The world’s about to hear more regarding this harrowing part of Vancouver, though, with the release of a controversial new “fictional” horror film by Australian filmmakers that focuses on one of the most legendary bastards ever to live in this province. Robert “Willie” Pickton is facing trial for the brutal murders of 26 Vancouver-area prostitutes, but is suspected of killing more than 125 of these women over the course of 20 years. A pig farmer by trade, Pickton covered his ass well by having his pigs devour the corpses of these women. As a result, little DNA evidence was recovered by what was the largest criminal investigation in Canadian history.

I’m saddened by the news that the families of these missing and dead women will have to endure a film that will probably sensationalize these brutal murders. And while I’m further saddened by the continuing downward spiral of this incredible city’s reputation, perhaps international attention will finally convince both the British Columbian and Canadian governments that this absolutely is NOT a problem that can be solved by Vancouver’s government alone.

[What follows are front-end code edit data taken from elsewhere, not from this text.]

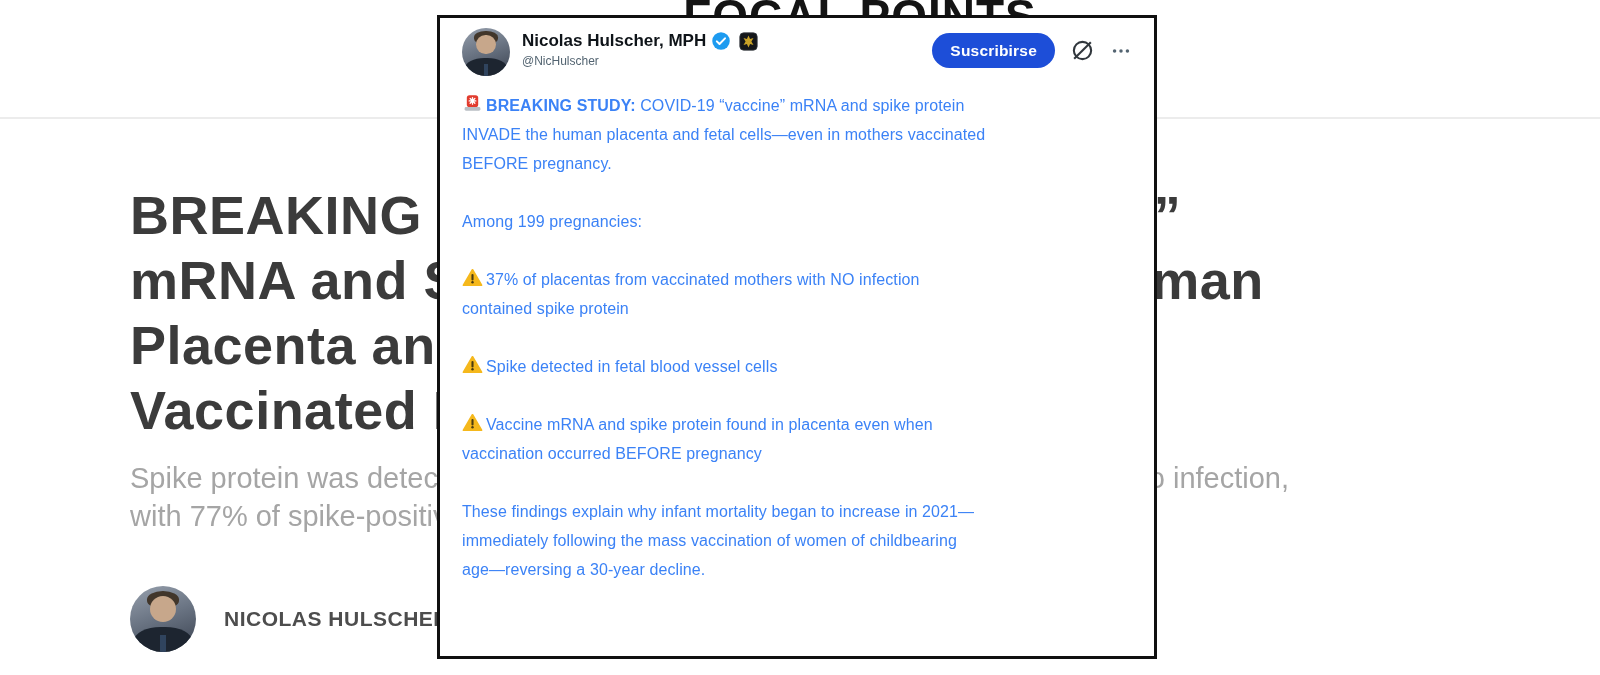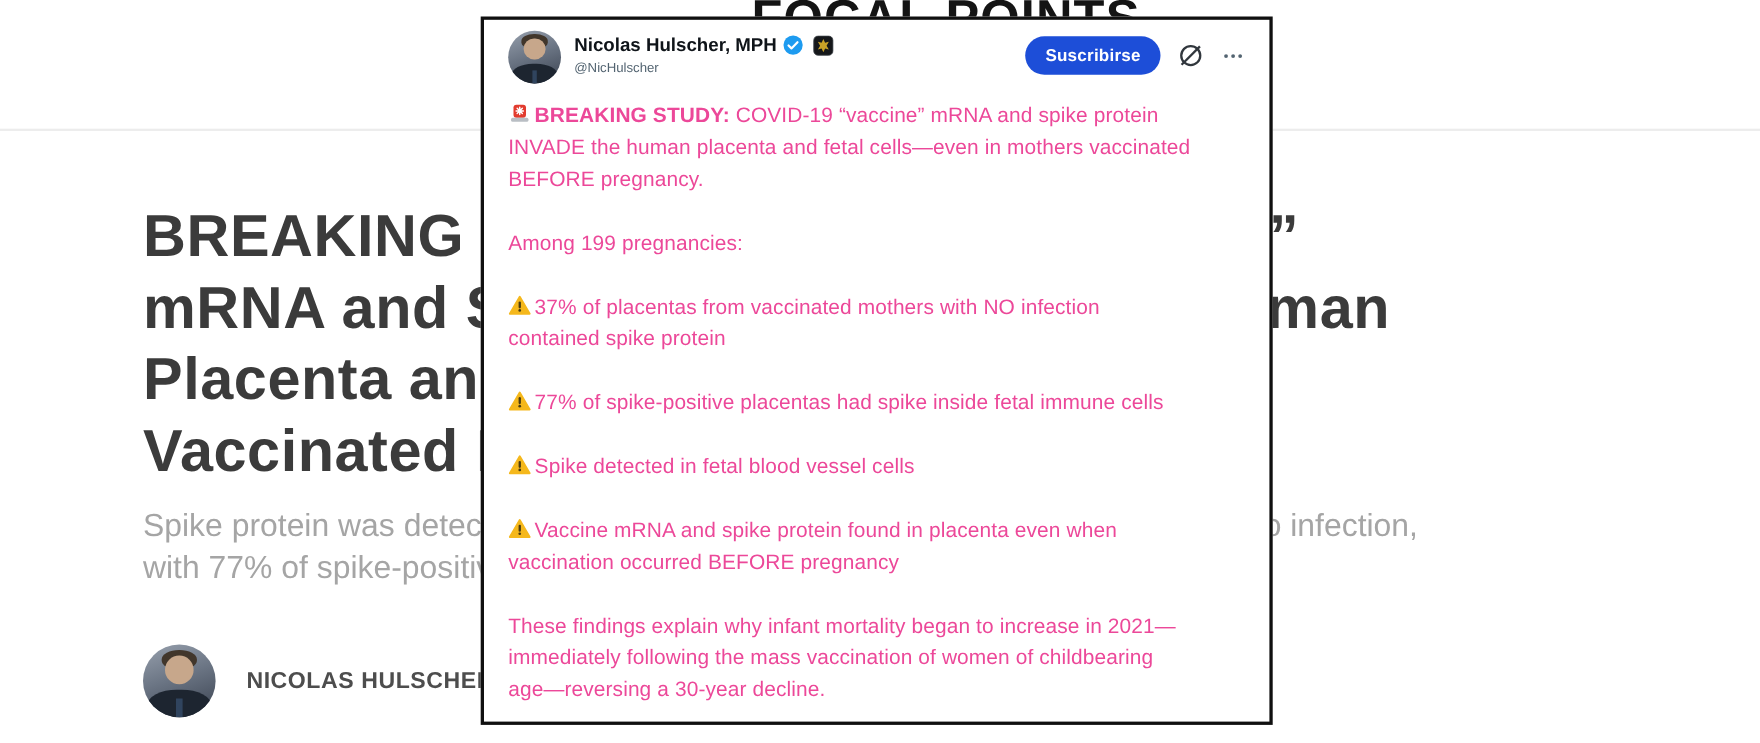--- a/index.html
+++ b/index.html
@@ -52,7 +52,7 @@
                  font-family:inherit;letter-spacing:.2px;}
   .icon-btn{background:none;border:none;padding:0;cursor:pointer;line-height:0;}
 
-  .t-body{margin-top:15px;font-size:19px;line-height:29px;color:#ec4899;letter-spacing:.1px;}
+  .t-body{margin-top:15px;font-size:16px;line-height:29px;color:#3b82f6;letter-spacing:.1px;}
   .t-body p{margin:0 0 29px 0;}
   .t-body p:last-child{margin-bottom:16px;}
   .pre{white-space:pre-line;}

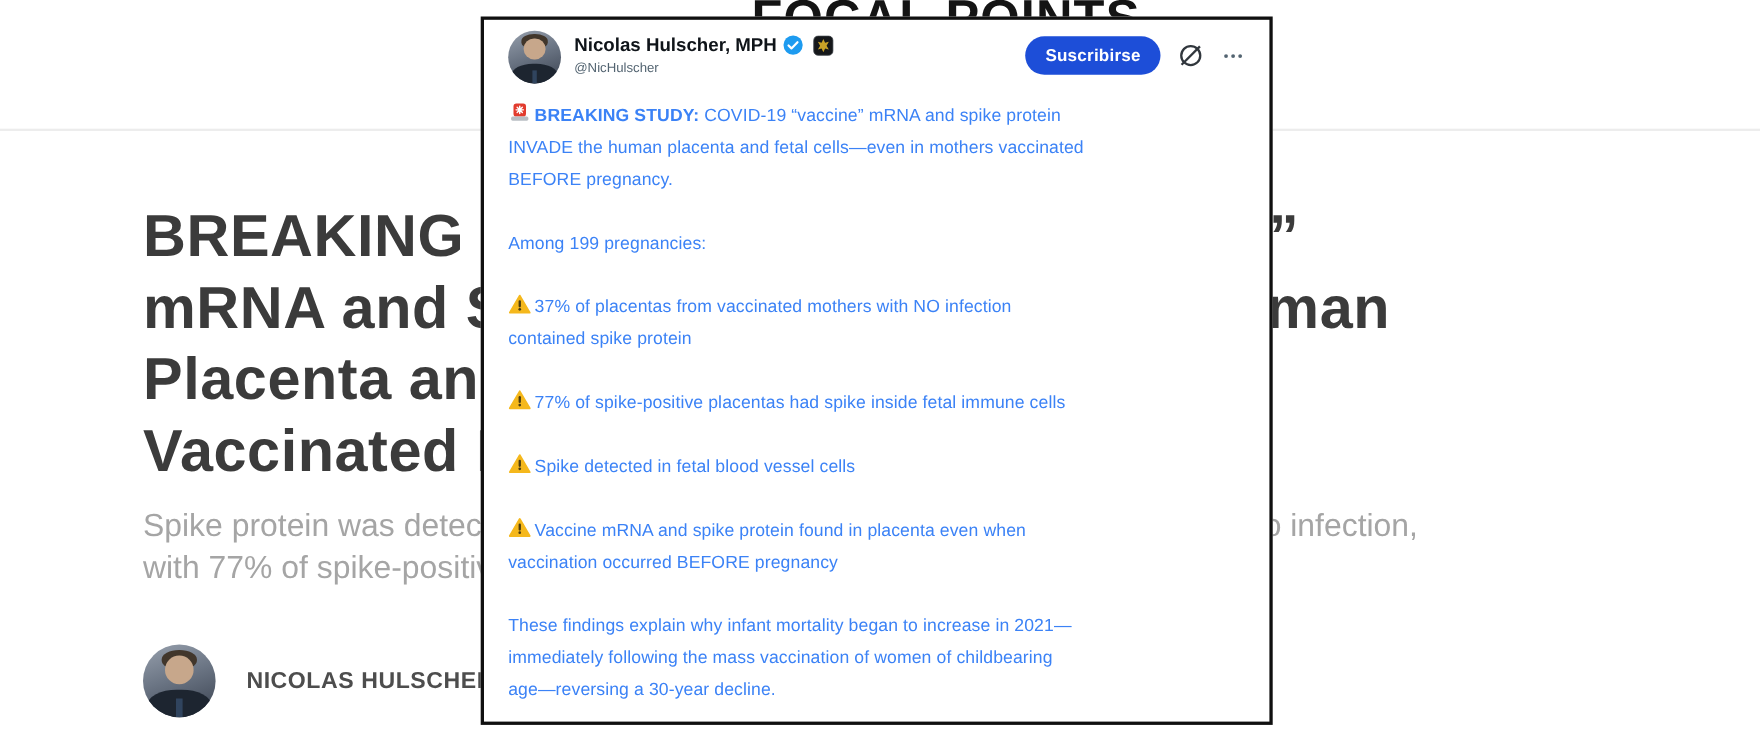--- a/index.html
+++ b/index.html
@@ -170,6 +170,7 @@
 contained spike protein</span>
       </p>
 
+
       <p>
         <span class="em-icon">
           <svg width="21" height="21" viewBox="0 0 24 24">
@@ -177,7 +178,7 @@
             <path d="M12 9.2v5" stroke="#4a3b10" stroke-width="2.4" stroke-linecap="round"></path>
             <circle cx="12" cy="17.4" r="1.4" fill="#4a3b10"></circle>
           </svg>
-        </span><span class="pre">77% of spike-positive placentas had spike inside fetal immune cells</span>
+        </span><span class="pre">Spike detected in fetal blood vessel cells</span>
       </p>
 
       <p>
@@ -187,16 +188,6 @@
             <path d="M12 9.2v5" stroke="#4a3b10" stroke-width="2.4" stroke-linecap="round"></path>
             <circle cx="12" cy="17.4" r="1.4" fill="#4a3b10"></circle>
           </svg>
-        </span><span class="pre">Spike detected in fetal blood vessel cells</span>
-      </p>
-
-      <p>
-        <span class="em-icon">
-          <svg width="21" height="21" viewBox="0 0 24 24">
-            <path d="M12 3.2L22.3 20.8H1.7z" fill="#f5b81c" stroke="#f5b81c" stroke-width="2" stroke-linejoin="round"></path>
-            <path d="M12 9.2v5" stroke="#4a3b10" stroke-width="2.4" stroke-linecap="round"></path>
-            <circle cx="12" cy="17.4" r="1.4" fill="#4a3b10"></circle>
-          </svg>
         </span><span class="pre">Vaccine mRNA and spike protein found in placenta even when
 vaccination occurred BEFORE pregnancy</span>
       </p>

Our cops are stretched as thin as cellophane and there’s no money to be had.

In less than four years, the world will be on our doorsteps when the 2010 Olympics unveil. And what will have happened to the disenfranchised and forgotten by then? God only knows, but many, including myself, suspect they’ll be shifted out of the downtown core, pushed off to the side just to become some other neighbourhood’s problem. Out of sight, out of mind, and, possibly, out of hope.